I am, in general, a supporter of the FCA, and have seen the constructive approach and quality of people it has brought to the regulation of the consumer credit industry. I look back at the journey that financial markets regulation has taken since before the Financial Services Act 1986 to now, and believe that we have a regime more suitable for competitive markets and concern for consumer protection. I conclude, from experience, that the FCA compares favourably in general with regulators in many other countries. But it is difficult not to be profoundly disappointed by this report.
Yes, of course the fact that commercial lending is an unregulated activity, even if conducted by a regulated entity, presents problems, although this must seem like a very arcane distinction to the thousands of victims of RBS’s “unprincipled culture”. Yes, the approved persons regime did not offer the scope that the senior managers certification regime might do for a broader judgment, although it is disturbing that, as I understand it, Andrew Bailey is not certain that even the SMCR would have enabled the FCA to take more decisive action.

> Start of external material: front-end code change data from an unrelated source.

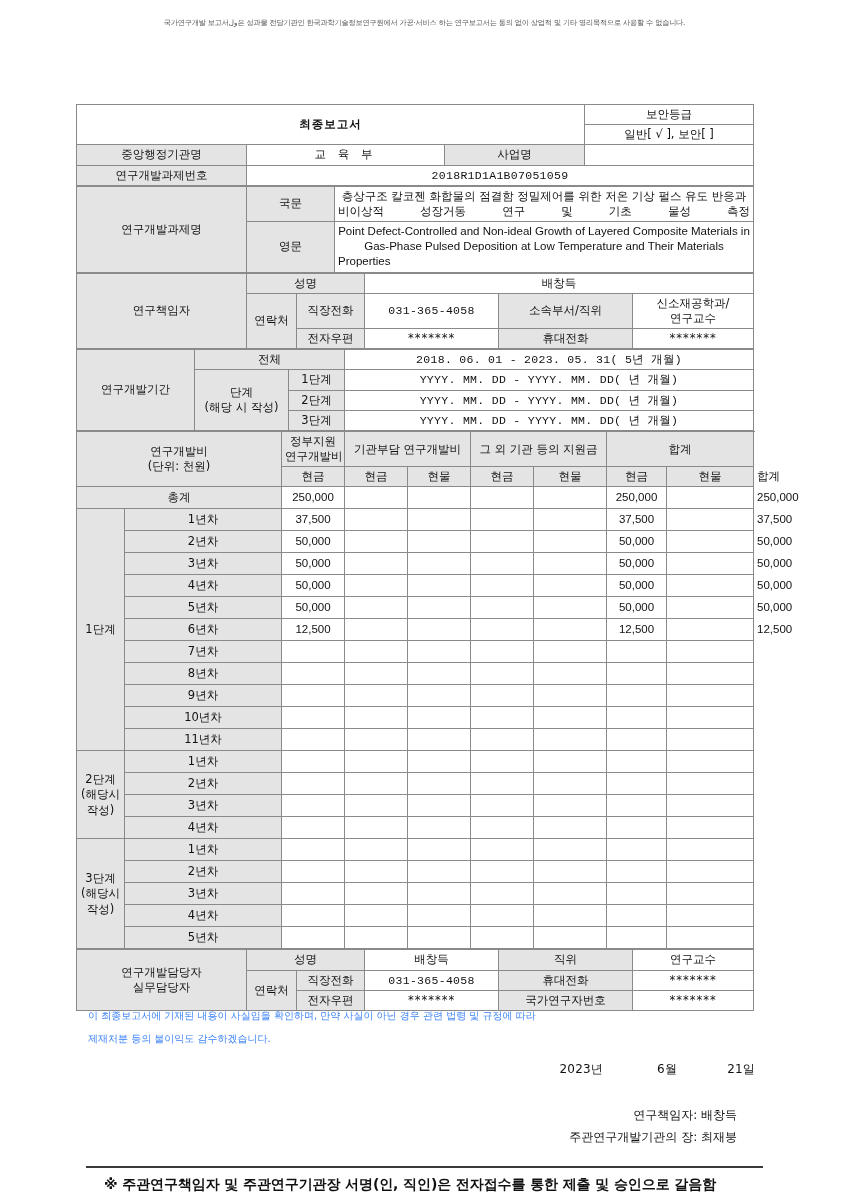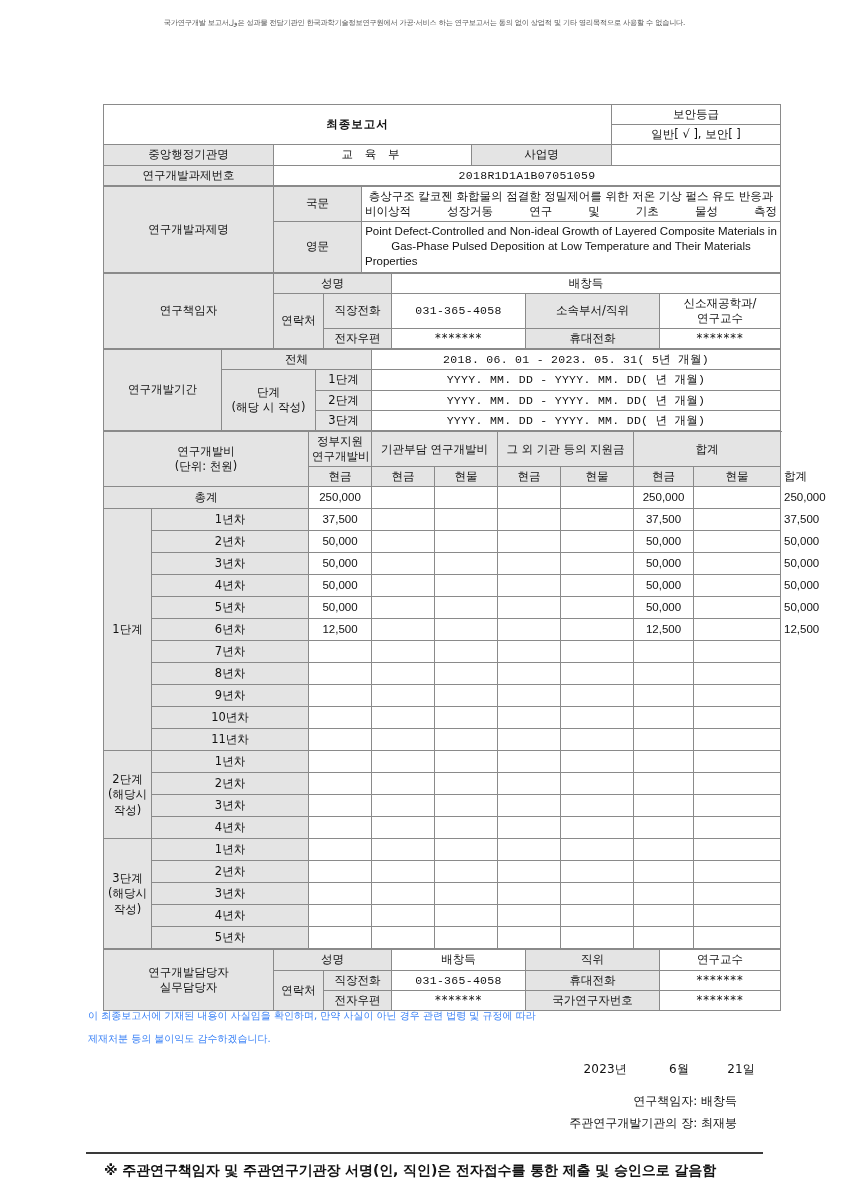"최종보고서" .doc { left: 103px -> 76px }
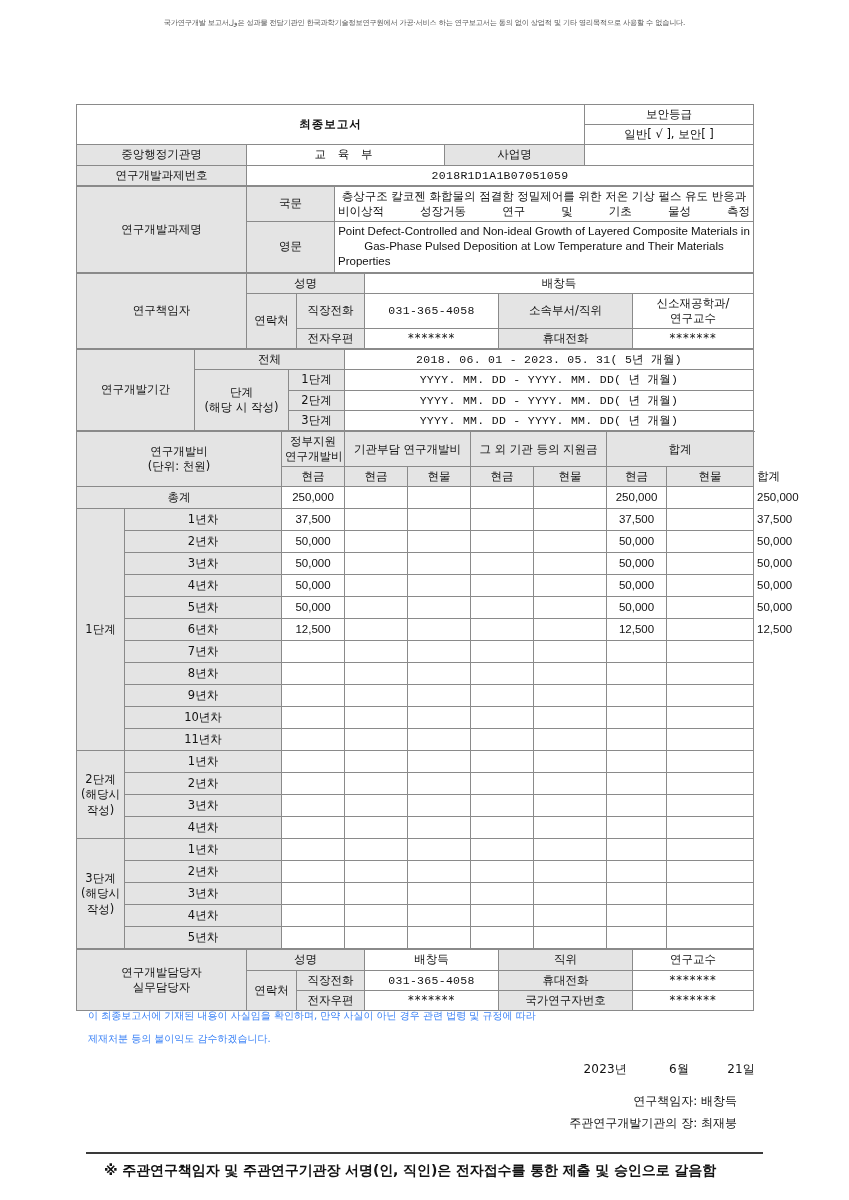"2023년" .datebar span { margin-left: none -> 12px }
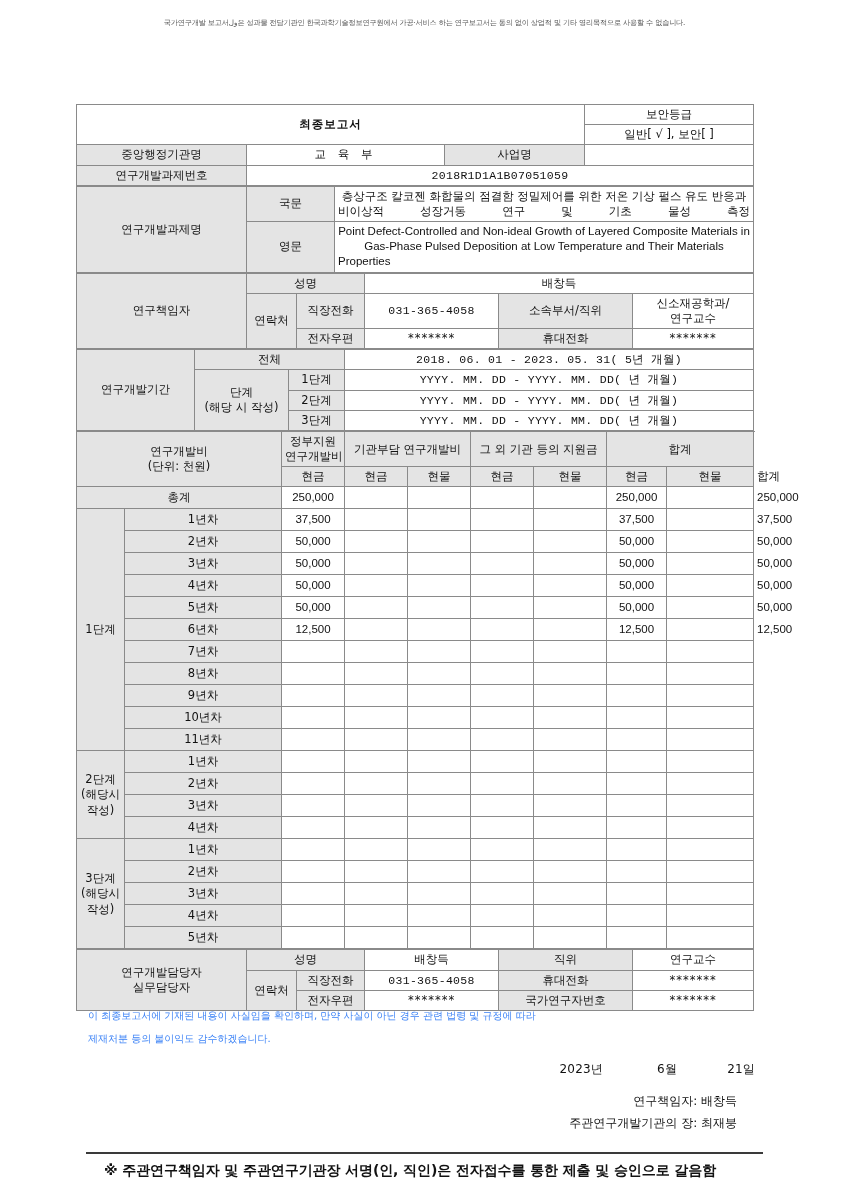"연구책임자: 배창득" .signers { margin-top: 12px -> 26px }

However, within all these constraints, and taking just one specific issue in the limited time available, is it not still extraordinary that the FCA discusses the challenges in balancing the GRG’s two objectives—“turning customers around” and “generating a return for RBS”, which the noble Baroness, Lady Bowles, referred to—without any mention of any sort of the incentive remuneration and career appraisal policy that applied to RBS employees in the GRG? How were those employees remunerated, and how were they appraised relative to those two objectives? The FCA is engaging actively in the question of alignment within other areas of financial services, but is totally silent in this report, where it would have been so relevant.
I have two questions for the Minister with a view to mitigating the risk of recurrence. First, like the noble Baroness, Lady Bowles, I ask whether the Government will take the necessary steps urgently to make commercial lending a regulated activity. Secondly, remembering that the Government are a 62% shareholder in RBS, will they report how UKFI, as the shareholder, is interacting with the RBS board—not as a government shareholder but as a normal, responsible investor—to improve the culture of the group?